== Your task ==
Go through the records, and copy each line in which the string "rotate" is present.

Code change snippets:

»»

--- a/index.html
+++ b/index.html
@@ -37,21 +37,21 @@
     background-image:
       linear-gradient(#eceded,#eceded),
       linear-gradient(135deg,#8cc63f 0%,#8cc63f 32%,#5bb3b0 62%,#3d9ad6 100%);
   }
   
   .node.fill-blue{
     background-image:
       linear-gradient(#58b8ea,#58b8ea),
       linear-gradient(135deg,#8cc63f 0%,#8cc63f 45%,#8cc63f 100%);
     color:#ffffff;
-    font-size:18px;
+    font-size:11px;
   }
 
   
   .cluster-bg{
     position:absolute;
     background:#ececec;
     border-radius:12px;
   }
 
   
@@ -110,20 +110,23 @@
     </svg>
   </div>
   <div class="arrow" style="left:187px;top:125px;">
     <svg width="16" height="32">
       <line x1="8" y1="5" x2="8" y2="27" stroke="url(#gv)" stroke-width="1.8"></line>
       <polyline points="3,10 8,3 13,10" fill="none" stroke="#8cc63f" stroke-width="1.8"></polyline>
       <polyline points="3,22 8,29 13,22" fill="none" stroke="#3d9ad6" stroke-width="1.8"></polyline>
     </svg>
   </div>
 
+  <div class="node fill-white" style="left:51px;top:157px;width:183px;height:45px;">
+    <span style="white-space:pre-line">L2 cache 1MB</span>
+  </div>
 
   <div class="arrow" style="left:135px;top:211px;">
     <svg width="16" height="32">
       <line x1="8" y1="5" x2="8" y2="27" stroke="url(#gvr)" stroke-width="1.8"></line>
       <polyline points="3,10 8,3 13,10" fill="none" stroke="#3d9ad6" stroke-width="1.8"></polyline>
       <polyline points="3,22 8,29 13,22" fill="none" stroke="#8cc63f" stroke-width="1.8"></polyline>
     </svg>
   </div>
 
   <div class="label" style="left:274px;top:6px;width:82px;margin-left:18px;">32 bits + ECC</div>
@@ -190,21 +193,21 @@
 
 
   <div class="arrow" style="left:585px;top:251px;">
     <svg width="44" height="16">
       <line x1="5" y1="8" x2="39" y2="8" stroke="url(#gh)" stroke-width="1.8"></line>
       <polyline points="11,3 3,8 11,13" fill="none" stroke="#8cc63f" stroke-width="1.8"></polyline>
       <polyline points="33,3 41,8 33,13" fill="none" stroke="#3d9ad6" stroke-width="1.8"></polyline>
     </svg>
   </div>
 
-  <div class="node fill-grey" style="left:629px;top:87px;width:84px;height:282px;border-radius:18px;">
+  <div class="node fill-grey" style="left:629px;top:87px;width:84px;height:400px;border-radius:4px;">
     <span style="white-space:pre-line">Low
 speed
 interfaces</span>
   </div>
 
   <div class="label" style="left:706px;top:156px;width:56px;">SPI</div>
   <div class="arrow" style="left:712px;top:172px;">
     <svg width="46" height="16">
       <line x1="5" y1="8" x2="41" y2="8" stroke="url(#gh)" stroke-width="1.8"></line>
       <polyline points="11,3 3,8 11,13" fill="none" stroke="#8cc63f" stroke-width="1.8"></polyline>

««
»»

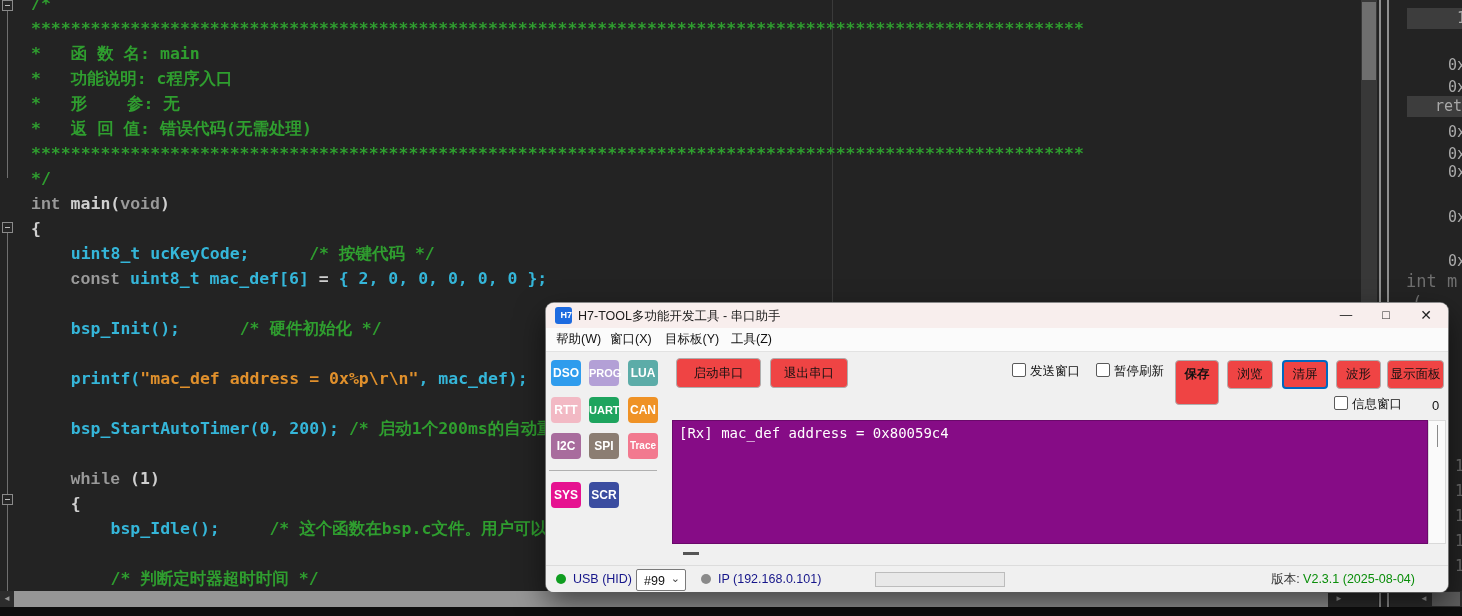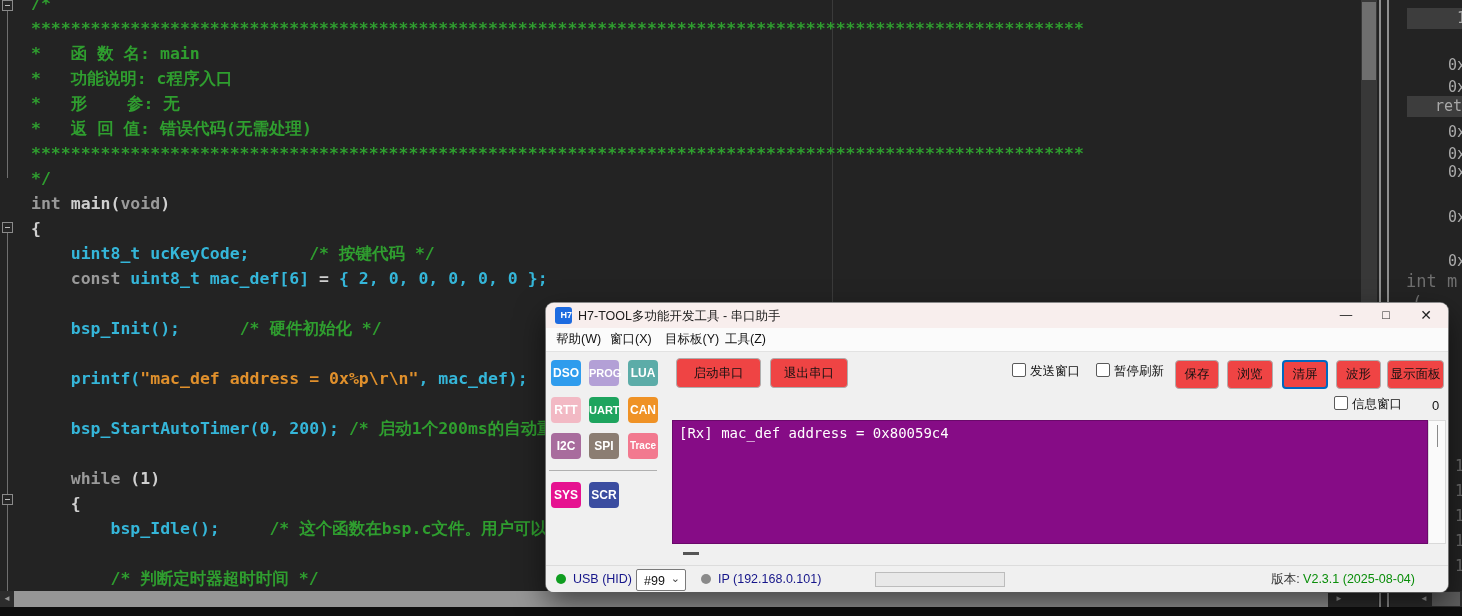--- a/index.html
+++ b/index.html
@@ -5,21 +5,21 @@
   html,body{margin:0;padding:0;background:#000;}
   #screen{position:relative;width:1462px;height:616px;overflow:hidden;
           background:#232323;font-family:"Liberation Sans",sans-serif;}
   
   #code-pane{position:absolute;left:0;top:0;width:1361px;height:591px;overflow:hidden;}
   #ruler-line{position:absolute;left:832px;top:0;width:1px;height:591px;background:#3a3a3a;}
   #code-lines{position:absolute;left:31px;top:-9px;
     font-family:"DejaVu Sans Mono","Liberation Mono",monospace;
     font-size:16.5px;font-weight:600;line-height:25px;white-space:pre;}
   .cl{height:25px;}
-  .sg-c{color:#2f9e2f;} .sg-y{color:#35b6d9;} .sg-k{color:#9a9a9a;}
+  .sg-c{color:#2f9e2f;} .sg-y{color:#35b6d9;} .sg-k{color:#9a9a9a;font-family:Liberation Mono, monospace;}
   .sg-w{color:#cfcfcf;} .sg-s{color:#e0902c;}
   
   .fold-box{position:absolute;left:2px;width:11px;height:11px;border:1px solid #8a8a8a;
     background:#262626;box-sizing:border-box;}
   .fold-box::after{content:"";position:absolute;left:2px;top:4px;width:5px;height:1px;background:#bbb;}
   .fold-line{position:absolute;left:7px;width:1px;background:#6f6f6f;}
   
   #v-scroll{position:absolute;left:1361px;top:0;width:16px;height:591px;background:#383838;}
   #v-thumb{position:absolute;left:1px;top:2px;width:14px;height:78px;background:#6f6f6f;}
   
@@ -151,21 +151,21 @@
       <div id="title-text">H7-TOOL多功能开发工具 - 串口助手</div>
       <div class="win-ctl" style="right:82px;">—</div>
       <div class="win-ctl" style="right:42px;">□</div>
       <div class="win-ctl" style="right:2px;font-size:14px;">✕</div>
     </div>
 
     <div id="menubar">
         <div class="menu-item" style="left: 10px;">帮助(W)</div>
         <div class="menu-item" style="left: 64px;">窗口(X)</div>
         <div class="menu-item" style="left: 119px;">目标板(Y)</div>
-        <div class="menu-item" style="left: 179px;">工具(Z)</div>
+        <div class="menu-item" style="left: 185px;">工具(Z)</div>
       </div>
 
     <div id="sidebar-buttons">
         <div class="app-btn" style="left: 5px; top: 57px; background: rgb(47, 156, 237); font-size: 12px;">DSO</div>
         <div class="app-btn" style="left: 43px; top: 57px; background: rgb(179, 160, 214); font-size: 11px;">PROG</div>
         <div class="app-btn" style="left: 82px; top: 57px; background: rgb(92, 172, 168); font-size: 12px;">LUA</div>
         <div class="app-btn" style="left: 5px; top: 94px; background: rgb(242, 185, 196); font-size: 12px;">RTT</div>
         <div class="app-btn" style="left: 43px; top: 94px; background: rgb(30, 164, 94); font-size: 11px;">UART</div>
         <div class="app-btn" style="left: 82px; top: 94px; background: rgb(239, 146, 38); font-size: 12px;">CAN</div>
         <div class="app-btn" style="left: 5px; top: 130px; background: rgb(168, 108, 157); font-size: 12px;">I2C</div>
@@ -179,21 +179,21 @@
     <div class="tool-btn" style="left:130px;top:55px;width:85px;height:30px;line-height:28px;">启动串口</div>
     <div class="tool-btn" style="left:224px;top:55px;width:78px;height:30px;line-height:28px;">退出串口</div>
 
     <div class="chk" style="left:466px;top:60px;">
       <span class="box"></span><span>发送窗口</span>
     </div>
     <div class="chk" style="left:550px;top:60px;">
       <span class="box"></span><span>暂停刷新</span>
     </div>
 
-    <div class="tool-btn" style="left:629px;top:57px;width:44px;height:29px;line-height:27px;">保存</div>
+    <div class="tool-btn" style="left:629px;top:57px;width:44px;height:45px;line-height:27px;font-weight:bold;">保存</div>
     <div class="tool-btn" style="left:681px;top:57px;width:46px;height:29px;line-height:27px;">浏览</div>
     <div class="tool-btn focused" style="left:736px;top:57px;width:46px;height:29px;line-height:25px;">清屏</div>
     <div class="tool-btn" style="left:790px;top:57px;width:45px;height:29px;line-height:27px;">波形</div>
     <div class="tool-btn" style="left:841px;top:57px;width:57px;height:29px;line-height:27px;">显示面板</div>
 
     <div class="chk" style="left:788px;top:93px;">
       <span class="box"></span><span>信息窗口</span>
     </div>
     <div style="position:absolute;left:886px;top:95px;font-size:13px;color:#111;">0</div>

««
»»

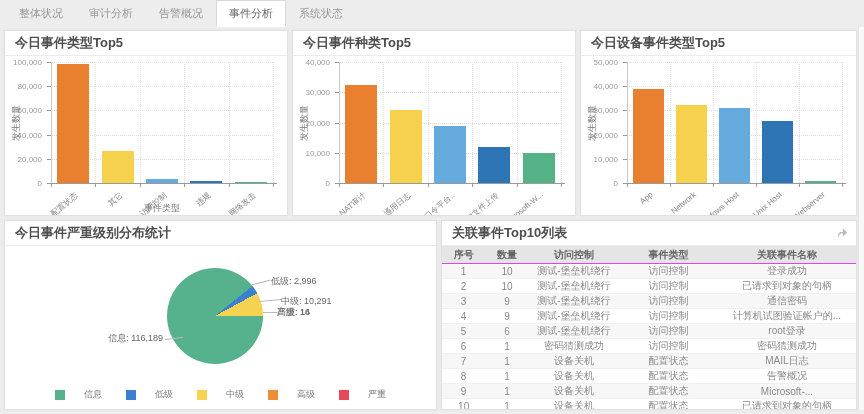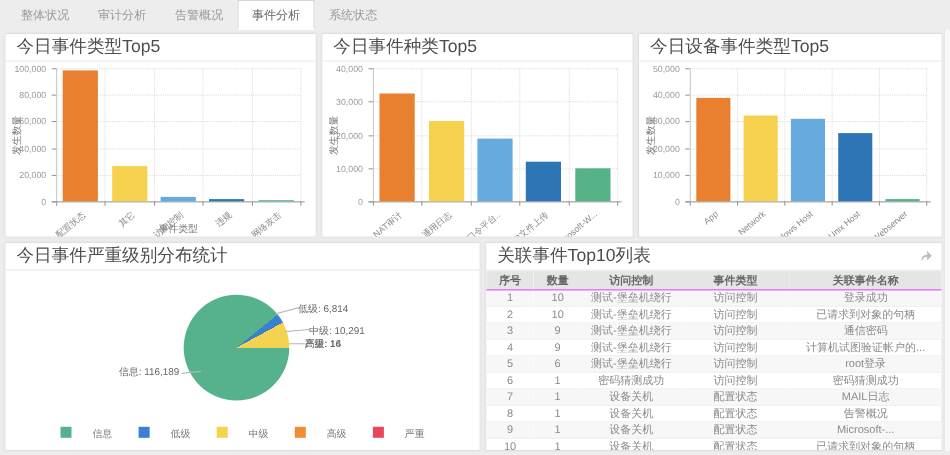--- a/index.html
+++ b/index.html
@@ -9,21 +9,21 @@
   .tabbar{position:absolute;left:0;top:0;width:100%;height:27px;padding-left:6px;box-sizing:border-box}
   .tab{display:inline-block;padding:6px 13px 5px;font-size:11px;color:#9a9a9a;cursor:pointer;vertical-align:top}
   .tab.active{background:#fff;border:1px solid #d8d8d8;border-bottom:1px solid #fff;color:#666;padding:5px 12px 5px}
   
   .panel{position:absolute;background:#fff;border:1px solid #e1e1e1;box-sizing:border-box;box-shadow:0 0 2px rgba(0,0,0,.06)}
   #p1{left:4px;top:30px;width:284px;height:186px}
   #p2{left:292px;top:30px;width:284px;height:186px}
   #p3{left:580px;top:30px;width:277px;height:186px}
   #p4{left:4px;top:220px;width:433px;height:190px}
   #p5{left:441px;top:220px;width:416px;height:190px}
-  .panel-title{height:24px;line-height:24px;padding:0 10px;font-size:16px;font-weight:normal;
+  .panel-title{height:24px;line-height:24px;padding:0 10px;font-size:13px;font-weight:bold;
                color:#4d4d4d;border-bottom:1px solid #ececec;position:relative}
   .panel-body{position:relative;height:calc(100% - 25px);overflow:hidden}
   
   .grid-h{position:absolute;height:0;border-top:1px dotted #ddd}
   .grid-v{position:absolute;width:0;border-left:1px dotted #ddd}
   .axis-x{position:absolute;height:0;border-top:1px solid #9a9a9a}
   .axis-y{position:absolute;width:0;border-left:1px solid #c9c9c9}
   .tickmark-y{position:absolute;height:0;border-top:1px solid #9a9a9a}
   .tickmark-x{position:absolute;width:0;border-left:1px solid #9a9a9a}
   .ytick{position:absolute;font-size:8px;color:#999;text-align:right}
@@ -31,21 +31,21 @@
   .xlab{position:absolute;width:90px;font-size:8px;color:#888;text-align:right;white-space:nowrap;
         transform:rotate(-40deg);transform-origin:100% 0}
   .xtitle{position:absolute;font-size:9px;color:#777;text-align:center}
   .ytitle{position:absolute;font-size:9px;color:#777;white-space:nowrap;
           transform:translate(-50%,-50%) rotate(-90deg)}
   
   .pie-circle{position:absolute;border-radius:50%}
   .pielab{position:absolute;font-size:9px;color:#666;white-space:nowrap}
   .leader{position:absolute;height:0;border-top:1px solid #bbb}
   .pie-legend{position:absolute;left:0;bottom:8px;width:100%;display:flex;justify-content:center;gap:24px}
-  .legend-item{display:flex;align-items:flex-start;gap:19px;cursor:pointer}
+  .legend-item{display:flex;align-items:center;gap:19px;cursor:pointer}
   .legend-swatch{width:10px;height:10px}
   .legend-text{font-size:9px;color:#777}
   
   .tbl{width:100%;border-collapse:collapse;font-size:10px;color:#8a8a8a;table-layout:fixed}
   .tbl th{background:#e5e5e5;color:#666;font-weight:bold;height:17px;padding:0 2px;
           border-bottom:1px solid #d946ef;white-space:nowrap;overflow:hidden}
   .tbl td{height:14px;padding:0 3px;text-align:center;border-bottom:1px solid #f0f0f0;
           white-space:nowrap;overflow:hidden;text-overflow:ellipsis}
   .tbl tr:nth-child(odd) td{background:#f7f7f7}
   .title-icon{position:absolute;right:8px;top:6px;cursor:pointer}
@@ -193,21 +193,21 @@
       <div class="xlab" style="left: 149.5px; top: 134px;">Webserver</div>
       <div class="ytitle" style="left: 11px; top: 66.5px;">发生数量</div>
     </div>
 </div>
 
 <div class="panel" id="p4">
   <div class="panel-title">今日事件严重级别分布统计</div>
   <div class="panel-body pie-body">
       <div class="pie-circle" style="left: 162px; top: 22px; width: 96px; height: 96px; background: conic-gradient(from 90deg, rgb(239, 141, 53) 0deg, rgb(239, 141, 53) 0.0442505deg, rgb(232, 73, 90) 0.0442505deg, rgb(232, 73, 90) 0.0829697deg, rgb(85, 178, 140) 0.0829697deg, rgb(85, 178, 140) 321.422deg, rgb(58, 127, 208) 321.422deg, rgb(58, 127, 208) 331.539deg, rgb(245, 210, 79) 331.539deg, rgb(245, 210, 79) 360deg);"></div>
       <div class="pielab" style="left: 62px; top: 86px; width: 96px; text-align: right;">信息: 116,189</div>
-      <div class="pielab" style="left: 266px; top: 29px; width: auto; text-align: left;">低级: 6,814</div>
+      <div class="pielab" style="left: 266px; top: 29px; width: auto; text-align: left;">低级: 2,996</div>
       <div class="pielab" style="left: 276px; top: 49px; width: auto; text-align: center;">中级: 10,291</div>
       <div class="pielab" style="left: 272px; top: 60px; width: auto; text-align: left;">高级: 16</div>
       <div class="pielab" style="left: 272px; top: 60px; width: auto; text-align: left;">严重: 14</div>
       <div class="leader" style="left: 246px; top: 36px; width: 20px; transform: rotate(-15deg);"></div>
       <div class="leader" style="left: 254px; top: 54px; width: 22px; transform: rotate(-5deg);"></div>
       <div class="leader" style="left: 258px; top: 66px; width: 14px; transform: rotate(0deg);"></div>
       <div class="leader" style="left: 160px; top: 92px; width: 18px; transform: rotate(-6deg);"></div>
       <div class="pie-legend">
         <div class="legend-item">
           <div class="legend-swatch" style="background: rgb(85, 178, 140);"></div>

««

== Answer ==
         transform:rotate(-40deg);transform-origin:100% 0}
           transform:translate(-50%,-50%) rotate(-90deg)}
       <div class="leader" style="left: 246px; top: 36px; width: 20px; transform: rotate(-15deg);"></div>
       <div class="leader" style="left: 254px; top: 54px; width: 22px; transform: rotate(-5deg);"></div>
       <div class="leader" style="left: 258px; top: 66px; width: 14px; transform: rotate(0deg);"></div>
       <div class="leader" style="left: 160px; top: 92px; width: 18px; transform: rotate(-6deg);"></div>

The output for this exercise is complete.